* _Record excerpts_:

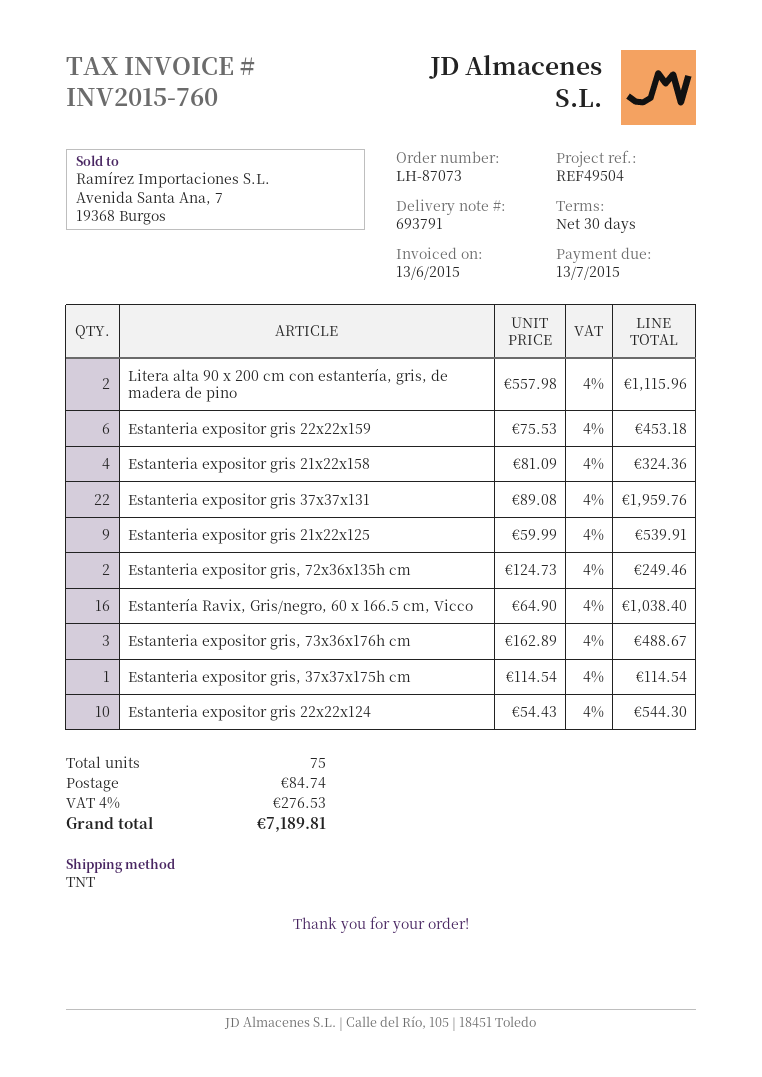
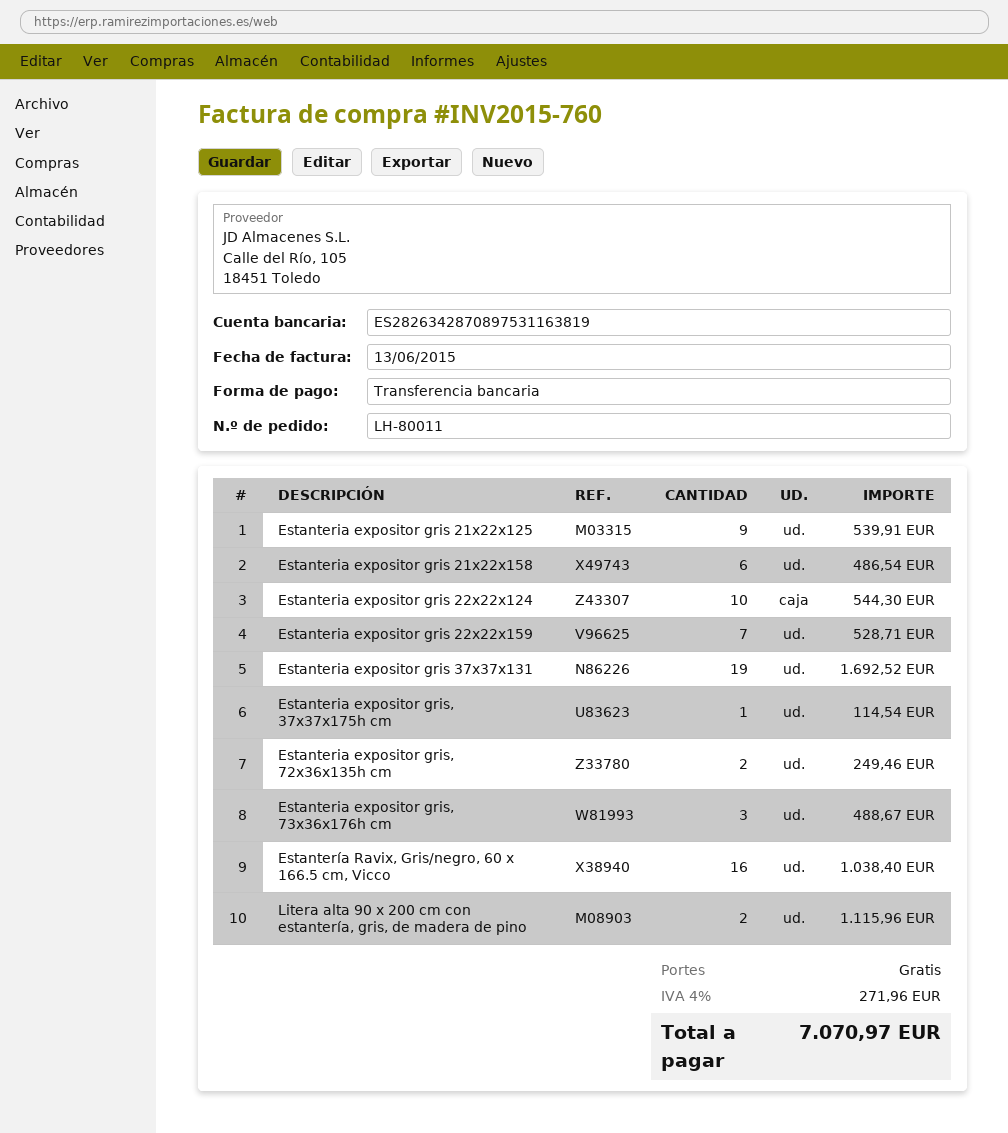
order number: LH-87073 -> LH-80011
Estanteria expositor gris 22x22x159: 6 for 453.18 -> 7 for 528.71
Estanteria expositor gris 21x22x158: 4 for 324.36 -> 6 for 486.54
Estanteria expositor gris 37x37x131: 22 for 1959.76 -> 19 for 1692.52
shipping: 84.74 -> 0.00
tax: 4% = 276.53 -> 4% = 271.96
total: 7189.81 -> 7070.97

* _Problem requirements_: Determine the number of lines in the records that contain the word "Estanteria", and provide that number alone.

* _Response to this exercise_: 3